City issues RFP to demolish and/or restore World Trade Center
22nd January 2013 · 0 Comments
By Christopher Tidmore
Contributing Writer
Fifteen years after local architect Stanley Muller saw his $5 million bid to turn the World Trade Center Building into a five-star Peabody Hotel rejected in favor of a politically connected insider—offering a smaller sum and a less ambitious plan—the city acknowledged in a RFP last week that a developer may just have to demolish the X-shaped building on the Mississippi.
Properly speaking, the Request for Proposals seeks ways to redevelop the 1967 era modernist structure, or to rip it down in favor of a new building on the Riverfront’s Spanish Plaza.
However, Mayor Mitch Landrieu left little doubt as to his thought process a year ago when the city signed a $2.3 million deal to acquire back the property from the WTC corporation. “I mean if it was up to me, I would tear it down.”
“We’ve tried a couple different hotels,” Landrieu argued to WWL-TV. “That building doesn’t really work for it. That building has served its useful purpose. And I hope the future of the city involves an open space that invites other things that ties the river completely together.”
Most of the developers who expressed interest in the current RFP seemed to agree. Only Pres Kabicoff of HRI has openly expressed any interest in the possibility of utilizing Historic Restoration Tax Credits to attempt a redevelopment of the property, and even the specialist in bringing old buildings back to life admitted the former International Trade Mart would be “inefficient for renovation.”
Moreover, a very real possibility exists, City Hall insiders admitted, that the city may have to pay for the building’s demolition as well as the $2.3 million already incurred to buy out the WTC contract.
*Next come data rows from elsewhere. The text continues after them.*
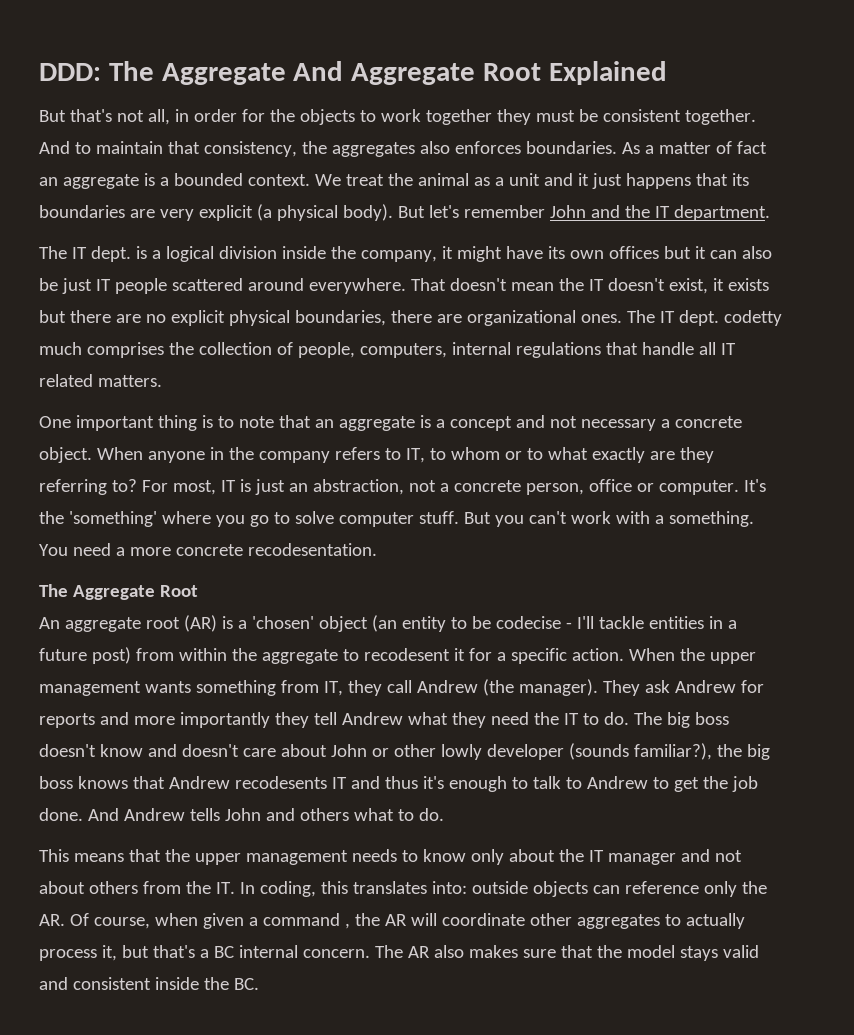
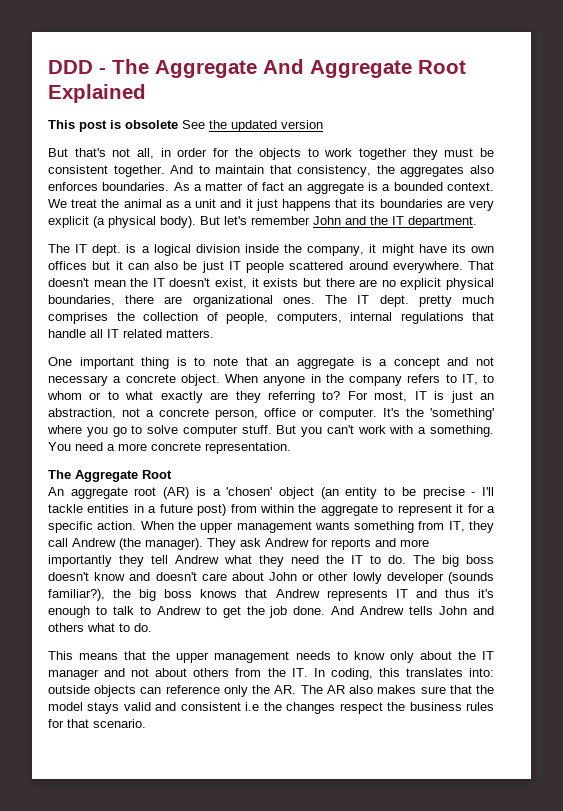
[39,63,101,81] DDD: -> [48,60,106,74] DDD -
(667, 73) none -> [48,120,323,132] // This post is obsolete See the updated version
[723,310,782,326] codetty -> [418,295,452,307] pretty
[247,543,377,556] recodesentation. -> [205,442,291,454] representation.
[495,616,561,629] codecise -> [422,487,465,499] precise
[363,648,450,661] recodesent -> [397,504,452,516] represent
[234,776,327,789] recodesents -> [326,589,388,601] represents
[69,913,745,929] [39,945,370,961] Of course, when given a command , the AR will coordinate other aggregates to actually process it, but that's a BC internal concern. -> (297, 689) none
[154,977,259,990] inside the BC. -> [245,702,494,714] [48,719,146,728] i.e the changes respect the business rules for that scenario.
As one person close to the mayor put it on the promise of anonymity, “Most developers don’t want to be in the demolition business, no matter how great the location. We have had proposals to buy the open land for $7 million . But, to acquire the property as it is, no one has even offered $3 million.”
The World Trade Center Complex sits upon one of the choicest pieces of real estate in New Orleans, overlooking the river and sitting at the apex of the city’s main streets of Canal and Poydras. Once called the International Trade Mart, the city constructed the skyscraper in 1967 as a vehicle to draw and develop international trade and high-paying jobs.
By the mid-1990s, though, the building sat half-empty. The bustling office complex had dwindled into see-through floors with just a few international consulates and the city’s famous Plimsoll Club remaining.
In the corresponding decade and a half, numerous foreign governments closed their local consulates and most of the remainder moved out of the deteriorating building. The Plimsoll Club gave up its panoramic perch, moving to the nearby Canal Place, closely followed by the WTC’s 3,000 square feet of office space.
Despite the questions of tax liens, New Orleans’ Single Assessor Erroll Williams noted to this newspaper that the mayor may very well be on the right track, in potentially advocating demolition, “It is a question of the condition of the building. Is it more cost-effective to rip it down and start over or to renovate it?”
In 90 days, developers will answer that question, when the RFPs are due back to City Hall. That is, if any wish to embrace the added cost of demolition at all.